DOTE (Distributed Open Transcription Environment)

Guide for DOTE users

Glossary of key terms in DOTE

Below is a list of key terms in alphabetical order with short definitions and links to relevant help pages for more information.

2D Video

In DOTE terminology, we use 2D Video to refer to the traditional recordings made by video cameras that flatten and render the visible 3D world onto a rectangular frame of digital pixels. The use of the nomenclature of dimension and angle (Eg. 2D, 2½D, 3D, 180, 360) is becoming standardised in more technical research on advanced recording and immersive technologies.

See also 360-degree Video.

360-degree Video

A 360-degree Video recording is made using a special 360-degree camera with at least two wide-angle lenses arranged in a fixed configuration around a central axis. Using special algorithms, a spherical view of everything visible (panorama) around the fixed point of the camera can be reconstructed using a Projection mapping. Such video recordings are passive in that the Viewport can be rendered in a digital media player or in Virtual Reality from only that fixed point. Some 360-degree cameras can also recover depth mapping and render a stereoscopic view in all directions. 180-degree videos represent the visible field in a half-sphere. DOTE does not support 180-degree videos directly, but if they are transposed into an equirectangular format with the other half of the sphere behind the camera rendered black, then they can be imported.

See Equirectangular and Spatial Audio.

Active Media

When media files are added to a Project using the Media Manager they can be activated to appear in the current Transcript. If a media file is deactivated, it will not be available for use in the current Transcript.

Alignment Symbol

An alignment symbol (Mondadian conventions) is a unique symbol reserved for use in a transcript to indicate the temporal alignment of an action in a Subtier with the HEAD of the Neighbourhood.

See Realignment.


An Ambisonic audio recording is a representation of the Spatial Audio field around a fixed point. Special Ambisonic microphones with at least four microphone capsules in a fixed configuration can be used to capture multiple channels of sound that later can be rendered through headphones to reconstruct the Spatial Audio field from the 'point of view' of the hearer. In later releases, DOTE will support Ambisonic recordings in a standard format and render the Spatial Audio field to match the 360-degree Video recording with which it is associated.

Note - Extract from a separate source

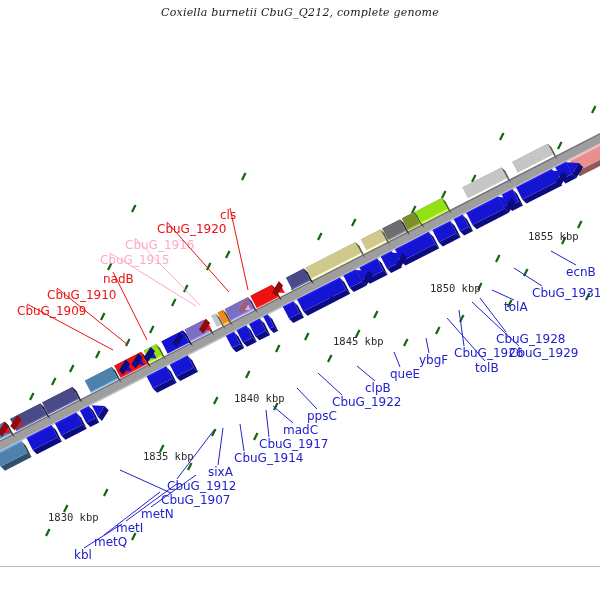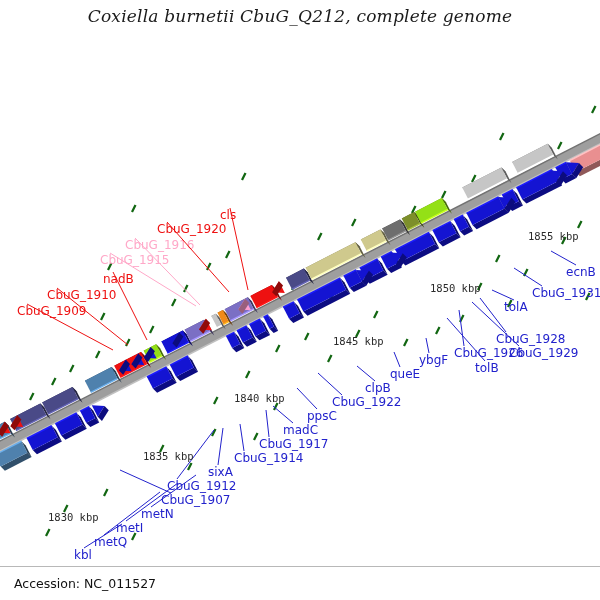"Coxiella burnetii CbuG_Q212, complete" .title { font-size: 17px -> 11px }
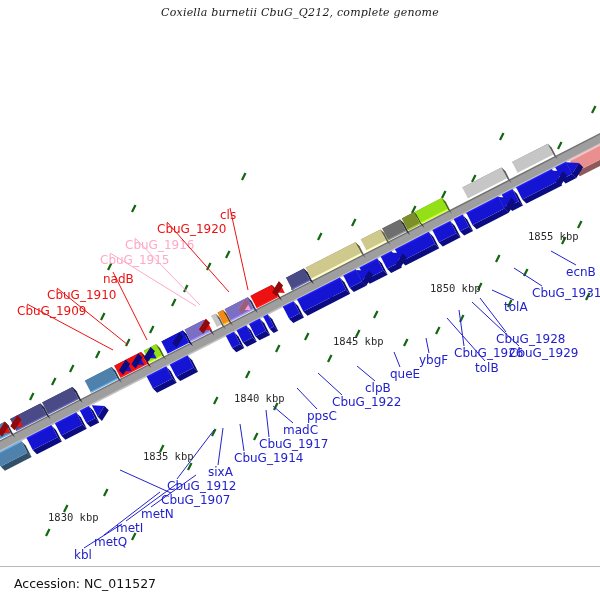"Accession: NC_011527" div.status-left { html: <div>Accession: NC_011527</div> -> none }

Autocompletion is the automatic, context-sensitive prompting of possible character or symbol strings that the user can select from. There are several aspects of a Transcript that can be Autocompleted in the Editor.

  1. The initial Speaker-id column.
  2. Named Subtier Types: action, translation and gloss.
  3. Special symbols and symbol pairs.
  4. Overlaps.


DOTE provides a behind-the-scenes automatic backup system called Autobackup. After a user-defined time interval (Settings), a new snapshot is taken of the current Transcript if there are unsaved changes. The Transcript itself is not saved to disk; only a backup copy is made.


A Checkpoint is a user-initiated snapshot of the current Transcript if there have been changes made since the last known Checkpoint, regardless of whether or not the Transcript has been saved. A message can be added to each Checkpoint to log the history of changes in a storied fashion. Messages are usually in the active, imperative voice describing the changes made by the new Checkpoint since the last one, eg. "Edit lines 45-47: add stress and loudness."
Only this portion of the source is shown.